Shujumi slapped the ground with a free hand; Zim let him up at once.
They again bowed to each other.
"Another fall, sir?"
"Sorry. We've got work to do. Some other time, eh? For fun... and honor. Perhaps I should have told you; your honorable father trained me."
"So I had already surmised, sir. Another time it is."
Zim slapped him hard on the shoulder. "Back in ranks, soldier. C'pnee!"
Then, for twenty minutes, we went through calisthenics that left me as dripping hot as I had been shivering cold. Zim led it himself, doing it all with us and shouting the count. He hadn't been mussed that I could see; he wasn't breathing hard as we finished. He never led the exercises after that morning (we never saw him again before breakfast; rank hath its privileges), but he did that morning, and when it was over and we were all bushed, he led us at a trot to the mess tent, shouting at us the whole way to "Step it up! On the bounce! You're dragging your tails!"

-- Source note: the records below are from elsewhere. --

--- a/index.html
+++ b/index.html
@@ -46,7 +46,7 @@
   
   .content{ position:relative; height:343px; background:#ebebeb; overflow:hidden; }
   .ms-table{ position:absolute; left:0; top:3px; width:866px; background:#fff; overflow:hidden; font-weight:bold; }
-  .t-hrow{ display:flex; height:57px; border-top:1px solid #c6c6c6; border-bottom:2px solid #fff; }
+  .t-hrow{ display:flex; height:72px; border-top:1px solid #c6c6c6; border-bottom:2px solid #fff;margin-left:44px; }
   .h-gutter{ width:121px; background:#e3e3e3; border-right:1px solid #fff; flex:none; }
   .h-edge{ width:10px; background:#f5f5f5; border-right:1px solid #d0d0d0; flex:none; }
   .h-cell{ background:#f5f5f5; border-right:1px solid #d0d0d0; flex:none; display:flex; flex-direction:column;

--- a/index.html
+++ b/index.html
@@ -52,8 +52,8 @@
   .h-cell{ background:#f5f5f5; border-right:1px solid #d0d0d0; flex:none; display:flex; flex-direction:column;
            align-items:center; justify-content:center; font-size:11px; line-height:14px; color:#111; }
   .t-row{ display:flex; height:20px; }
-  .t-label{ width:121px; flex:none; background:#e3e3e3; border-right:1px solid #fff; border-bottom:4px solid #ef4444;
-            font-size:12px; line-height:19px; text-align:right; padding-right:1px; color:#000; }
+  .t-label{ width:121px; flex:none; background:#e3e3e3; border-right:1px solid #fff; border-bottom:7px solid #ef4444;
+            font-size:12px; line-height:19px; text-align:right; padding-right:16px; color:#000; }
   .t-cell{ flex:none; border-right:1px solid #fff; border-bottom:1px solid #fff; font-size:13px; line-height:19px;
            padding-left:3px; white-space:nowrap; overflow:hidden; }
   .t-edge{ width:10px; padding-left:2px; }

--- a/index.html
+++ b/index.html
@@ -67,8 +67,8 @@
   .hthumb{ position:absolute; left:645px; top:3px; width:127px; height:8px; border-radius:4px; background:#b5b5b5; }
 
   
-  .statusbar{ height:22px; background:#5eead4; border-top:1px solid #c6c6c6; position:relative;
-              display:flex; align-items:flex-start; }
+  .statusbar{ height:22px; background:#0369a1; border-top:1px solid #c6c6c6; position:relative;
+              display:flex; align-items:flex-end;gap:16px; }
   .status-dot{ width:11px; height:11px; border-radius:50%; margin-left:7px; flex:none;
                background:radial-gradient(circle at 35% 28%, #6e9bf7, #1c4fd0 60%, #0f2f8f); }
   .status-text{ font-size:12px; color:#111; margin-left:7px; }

We always trotted everywhere at Camp Arthur Currie. I never did find out who Currie was, but he must have been a trackman.
Breckinridge was already in the mess tent, with a cast on his wrist but thumb and fingers showing. I heard him say, "Naw, just a greenstick fractchuh—ah've played a whole quahtuh with wuss. But you wait -- ah'll fix him."
I had my doubts. Shujumi, maybe—but not that big ape. He simply didn't know when he was outclassed. I disliked Zim from the first moment I laid eyes on him. But he had style.
Breakfast was all right—all the meals were all right; there was none of that nonsense some boarding schools have of making your life miserable at the table. If you wanted to slump down and shovel it in with both hands, nobody bothered you -- which was good, as meals were practically the only time somebody wasn't riding you. The menu for breakfast wasn't anything like what I had been used to at home and the civilians that waited on us slapped the food around in a fashion that would have made Mother grow pale and leave for her room—but it was hot and it was plentiful and the cooking was okay if plain. I ate about four times what I normally do and washed it down with mug after mug of coffee with cream and lots of sugar—I would have eaten a shark without stopping to skin him.